Canada’s physical activity guidelines recommend that adults 18-64 engage in moderate to vigorous aerobic exercise for a minimum of 150 minutes per week, in sessions of 10 minutes or more. Muscle and bone strengthening activities are also recommended at least twice a week. Anything over these minimums will yield even greater health benefits.
If you have been sedentary for a while due to mental or physical illness, ease your way back to physical activity by simply going for a walk – around the block, then around your neighbourhood or park. Increase your exercise duration bit by bit each week and you will be amazed how those little gains pile up over time! 
Exercise with others
Strong social relationships are vital to our well-being, so combining exercise and good company is a double safeguard for good mental health. When you exercise with friends, there is often conversation, laughter and healthy competition – all of which increase our sense of connectedness, meaning and belonging. For this very reason, joining a group exercise class or working out with a friend or partner can greatly enhance our mental wellness. 
If you’re bored with your exercise routine, try a new activity! North Vancouver Recreation & Culture offers hundreds of fitness classes every week, and there is a great variety of sports, dance, yoga, tai chi, and so much more! Check out the current Leisure Guide or drop by your nearest Community Recreation Centre and chat with the front staff to get you started. 

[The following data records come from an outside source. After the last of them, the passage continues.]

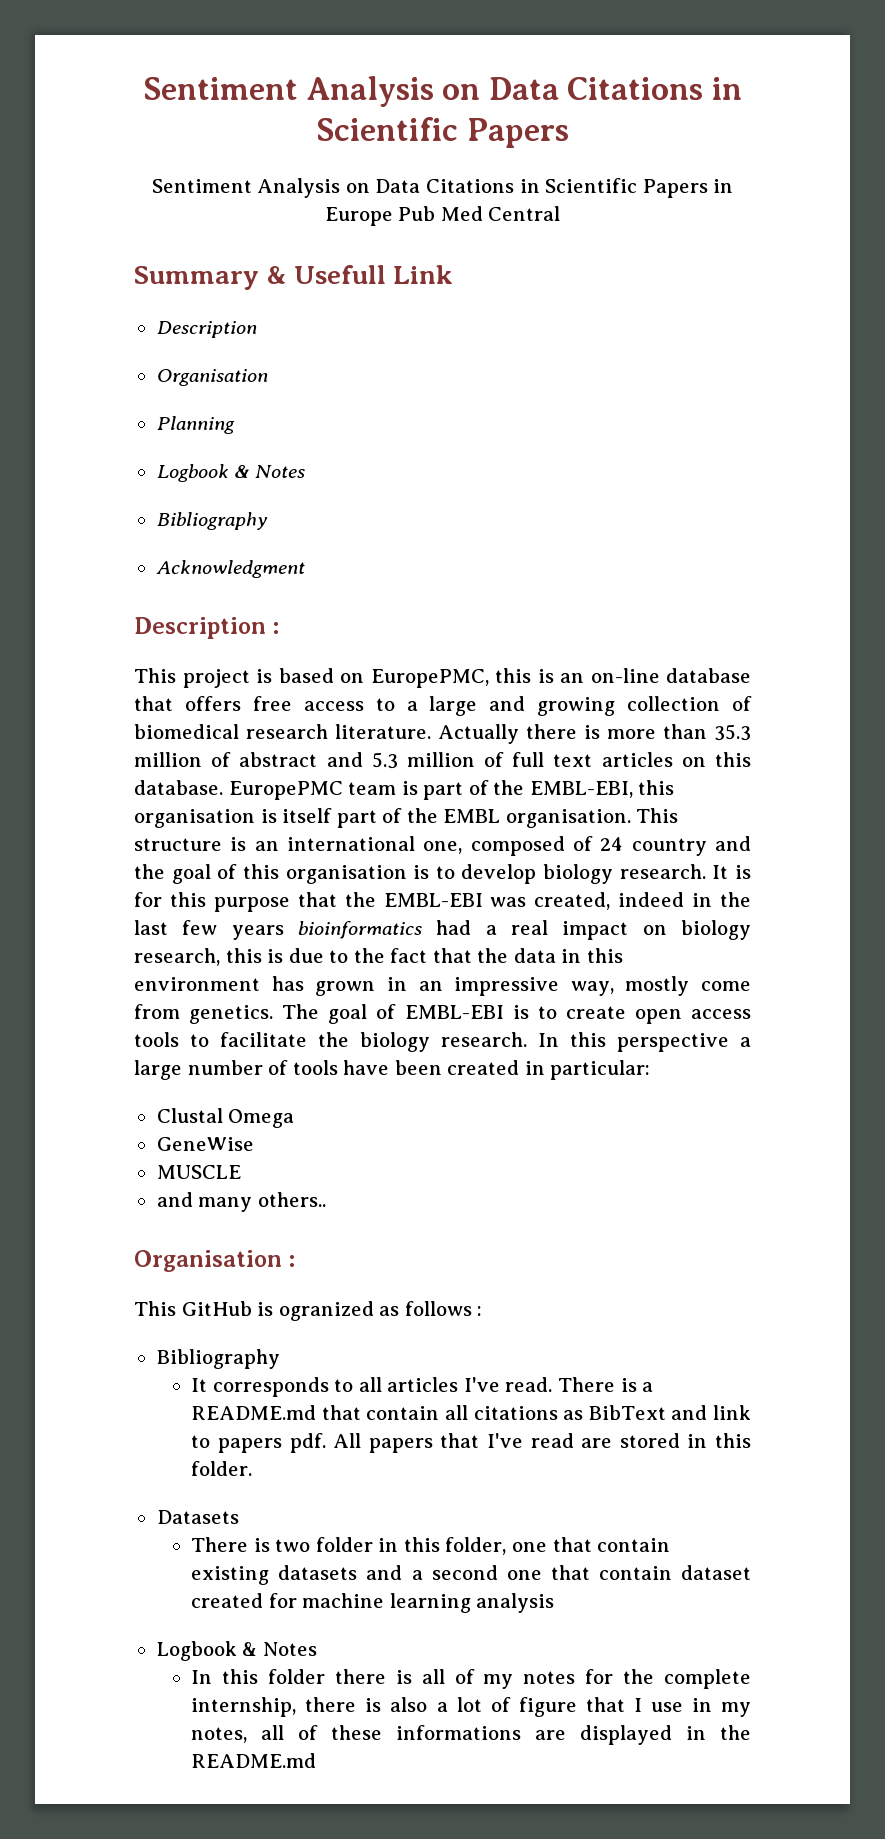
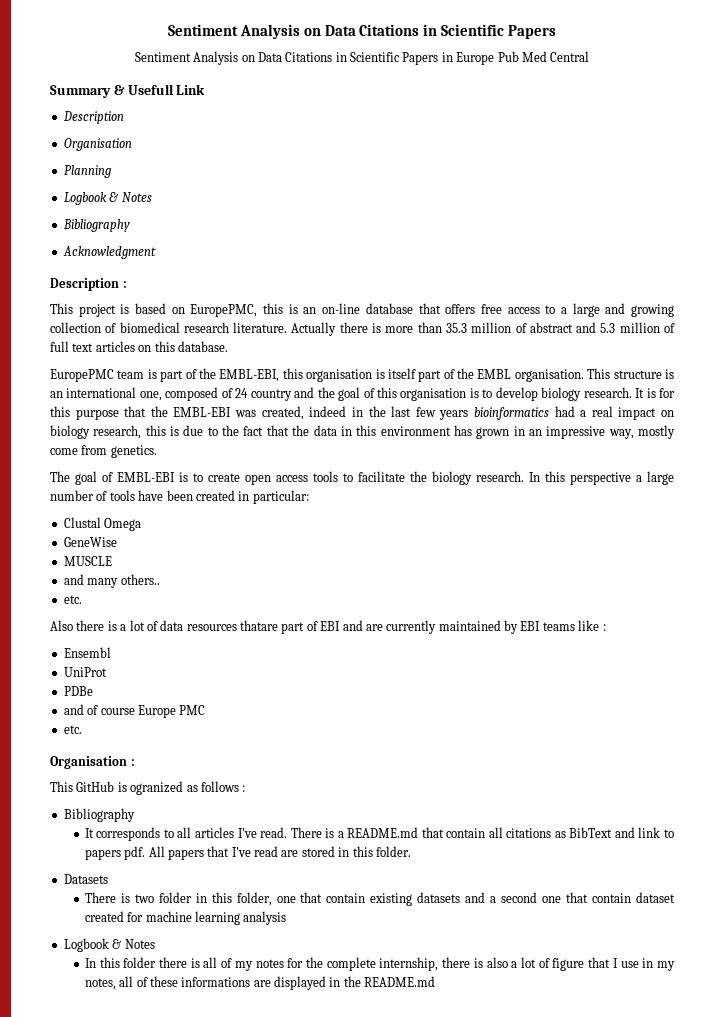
(223, 787) none -> (228, 346) //
(274, 1014) none -> (157, 451) //
(326, 1199) none -> [63,595,82,604] [50,620,606,634] [63,647,111,658] [63,667,107,677] [63,686,93,696] [63,704,206,718] [63,725,82,734] // etc. // Also there is a lot of data resources thatare part of EBI and are currently maintained by EBI teams like : // Ensembl // UniProt // PDBe // and of course Europe PMC // etc.

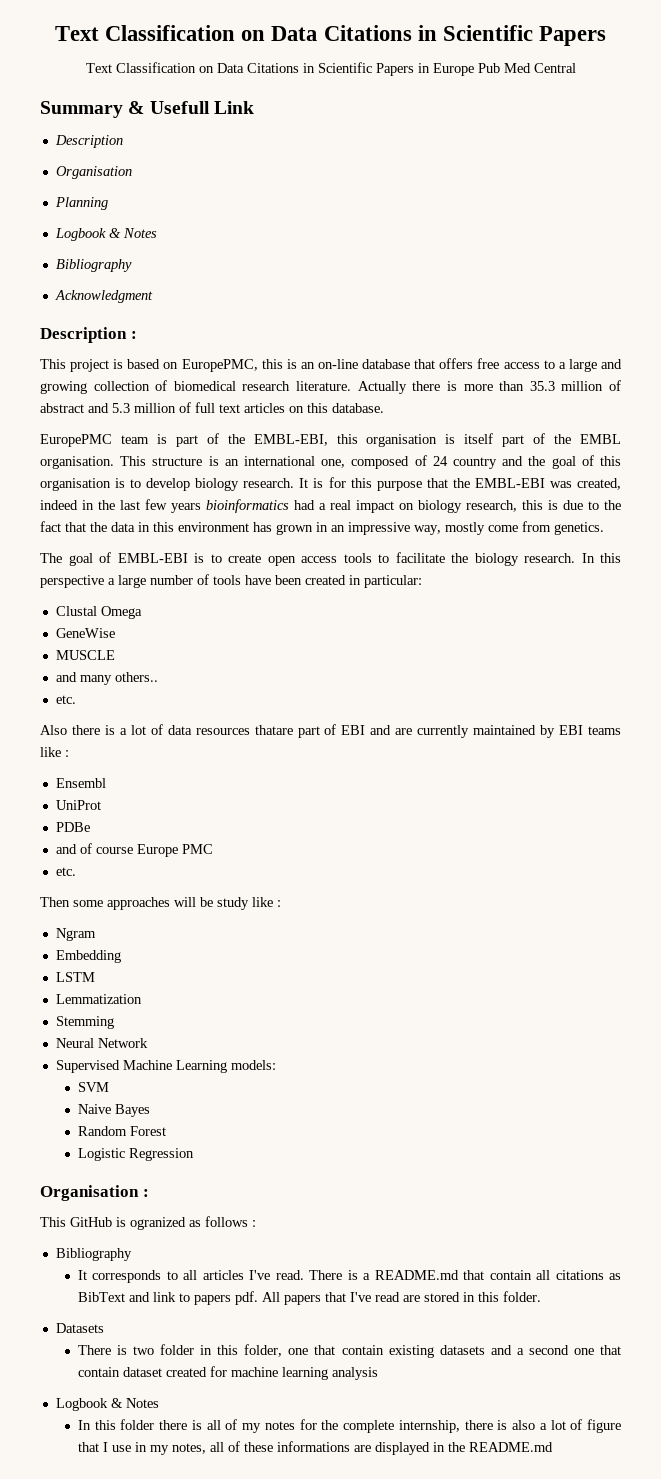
[167,24,300,39] Sentiment Analysis -> [55,25,236,41] Text Classification
[134,51,239,65] Sentiment Analysis -> [85,62,196,73] Text Classification
(82, 729) none -> [40,897,281,910] [55,928,96,941] [55,950,121,963] [55,972,95,982] [55,994,142,1004] [55,1016,114,1029] [55,1038,148,1048] [55,1060,276,1073] [77,1082,109,1092] [77,1104,150,1117] [77,1126,166,1136] [77,1148,194,1161] // Then some approaches will be study like : // Ngram // Embedding // LSTM // Lemmatization // Stemming // Neural Network // Supervised Machine Learning models: // SVM // Naive Bayes // Random Forest // Logistic Regression

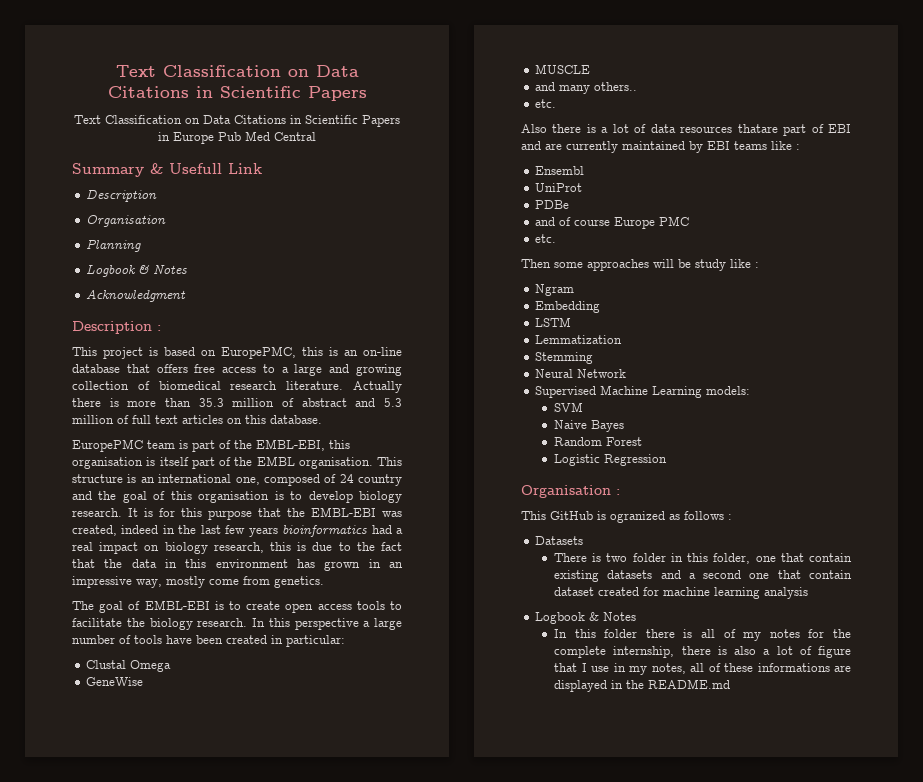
[55,259,132,272] // Bibliography -> (188, 269) none
[55,1248,132,1261] [77,1270,621,1283] [77,1291,541,1305] // Bibliography // It corresponds to all articles I've read. There is a README.md that contain all citations as BibText and link to papers pdf. All papers that I've read are stored in this folder. -> (732, 517) none

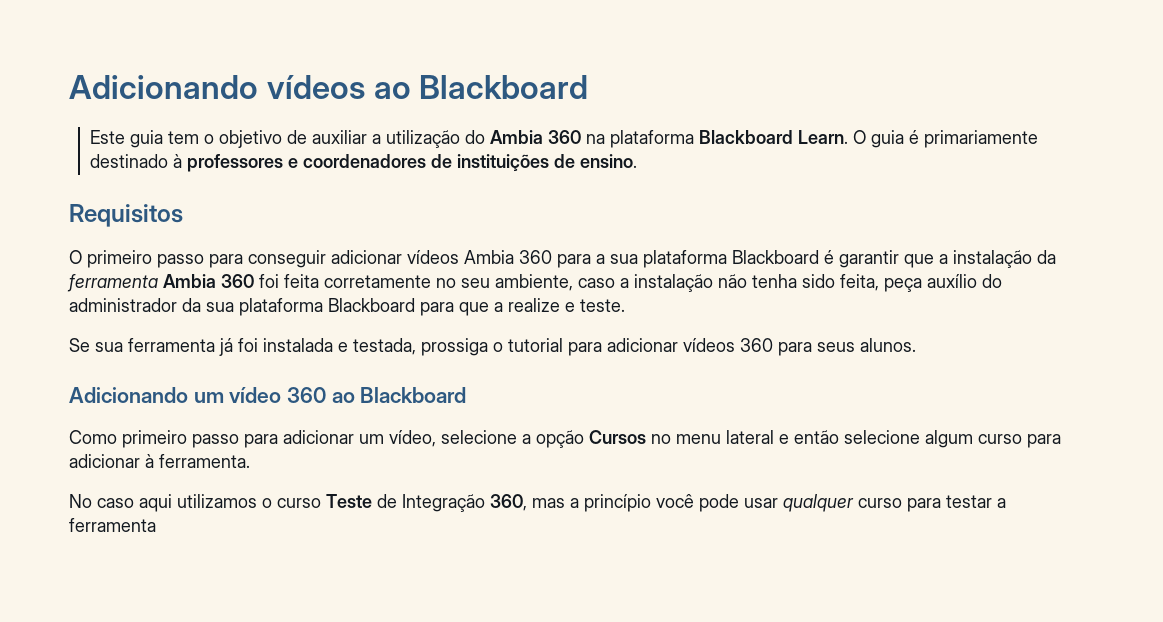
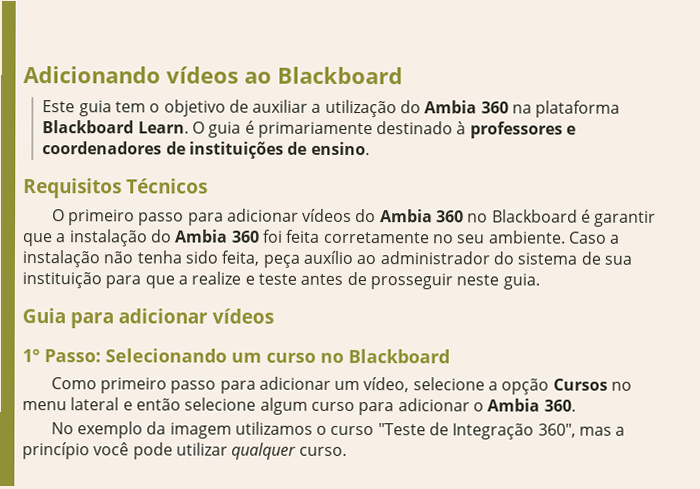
(183, 215) none -> [126,178,208,194] Técnicos
[248,250,727,268] conseguir adicionar vídeos Ambia 360 para a sua plataforma -> [226,208,489,223] adicionar vídeos do Ambia 360 no
[1037,250,1056,264] [67,274,158,292] da ferramenta -> [150,229,172,243] do
[495,274,615,291] ambiente, caso -> [488,230,607,244] ambiente. Caso
[982,274,1002,288] [69,298,415,316] do administrador da sua plataforma Blackboard -> [356,251,632,265] [22,272,102,289] ao administrador do sistema de sua instituição
[580,299,625,312] [69,338,916,356] [69,387,355,403] teste. // Se sua ferramenta já foi instalada e testada, prossiga o tutorial para adicionar vídeos 360 para seus alunos. // Adicionando um vídeo 360 ao -> [257,271,540,290] [22,308,274,329] [22,348,344,363] teste antes de prosseguir neste guia. // Guia para adicionar vídeos // 1º Passo: Selecionando um curso no
[145,454,250,468] [69,494,172,512] à ferramenta. // No caso aqui -> [472,398,576,412] [50,421,232,439] o Ambia 360. // No exemplo da imagem
[326,494,372,508] Teste -> [377,423,426,436] "Teste
[490,494,527,511] 360, -> [537,423,576,438] 360",
[744,494,1006,512] [69,518,156,532] usar qualquer curso para testar a ferramenta -> [175,442,347,460] utilizar qualquer curso.

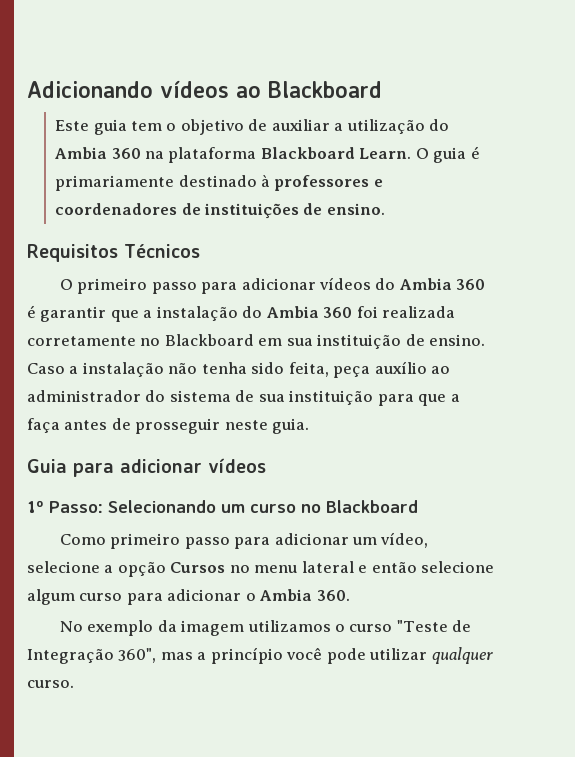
[467,209,578,223] no Blackboard -> (486, 284) none
[286,229,321,243] feita -> [382,306,456,318] realizada
[457,230,566,244] seu ambiente. -> [164,334,486,349] Blackboard em sua instituição de ensino.
[191,271,297,285] realize e teste -> [27,418,60,433] faça

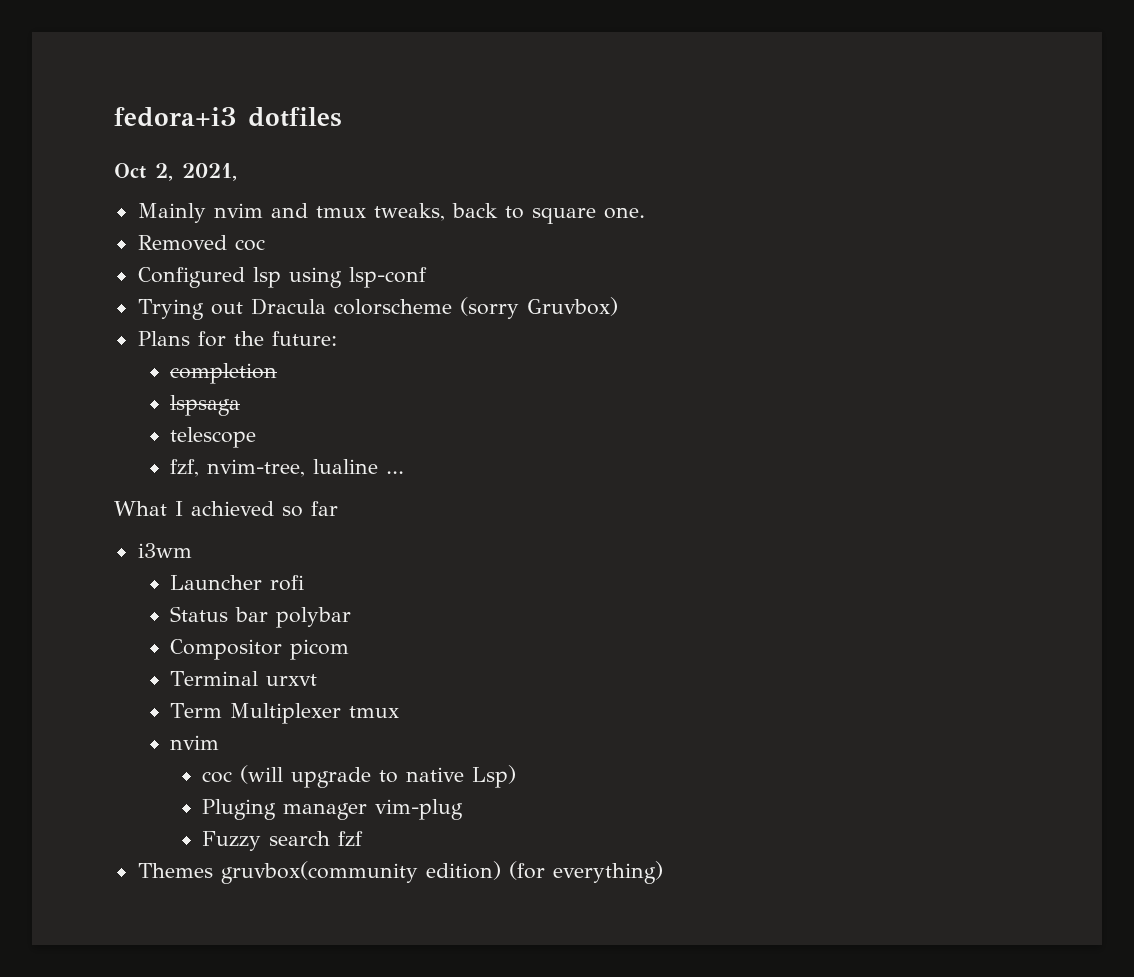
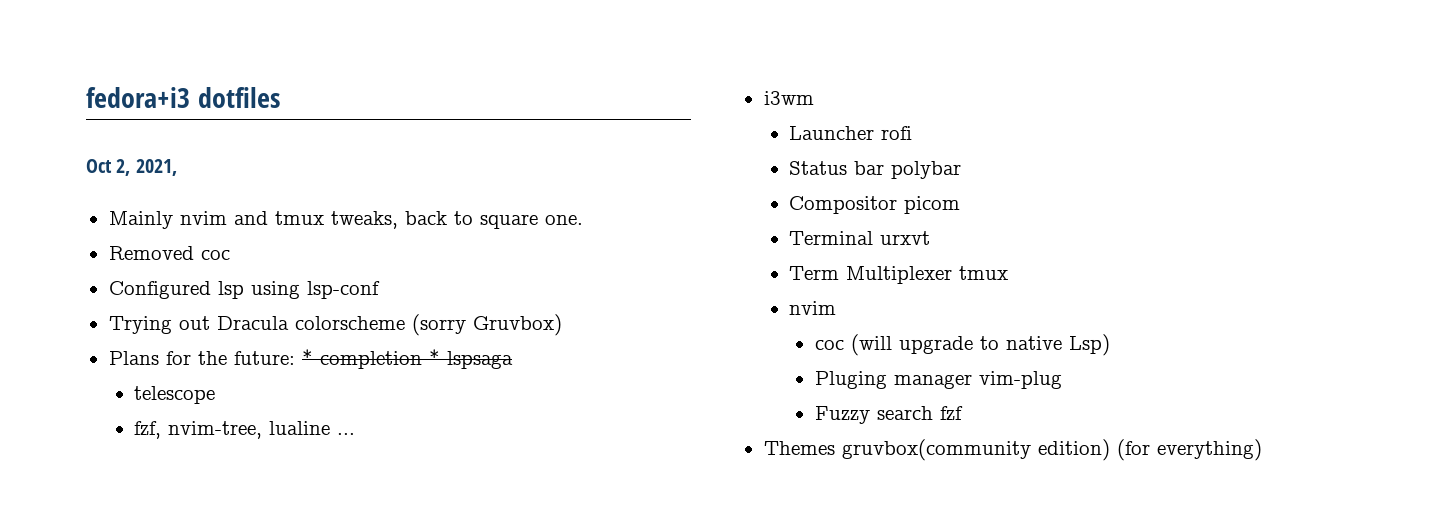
(337, 338) // -> [301,349,313,365] *
(277, 373) // -> [428,349,440,365] *
[114,501,338,517] // What I achieved so far -> (356, 434) none

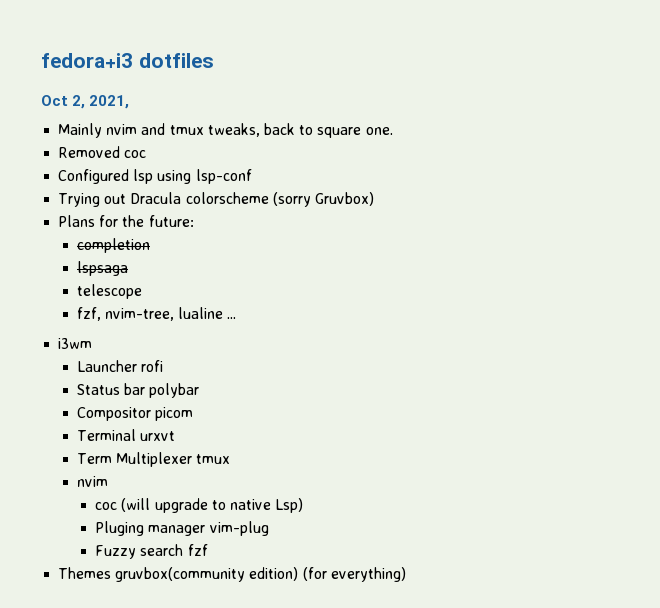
[301,349,313,365] * -> (194, 221) //
[428,349,440,365] * -> (150, 245) //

Other Mental Health Resources

If you are suffering with depression, anxiety or other mental health challenges, we encourage you to reach out for help.  Here are some local resources:   
  • Visit the Canadian Mental Health Association’s (CMHA) website for information on getting help. 
  • Visit CMHA’s North & West Vancouver's website for local resources and services 
  • Contact Vancouver Coastal Health for  medical and community health support at 604-984-5000 or on their website
ParticipAction: Guidelines
Wiley H.
Wiley is a long-time North Vancouver resident. She works as a technical writer and is the current newsletter editor for the North Shore Writers’ Association. She spends her free time feeding her twin passions of creative writing and hiking. She recently discovered a potential third passion - the pottery studio at the Delbrook Community Recreation Centre.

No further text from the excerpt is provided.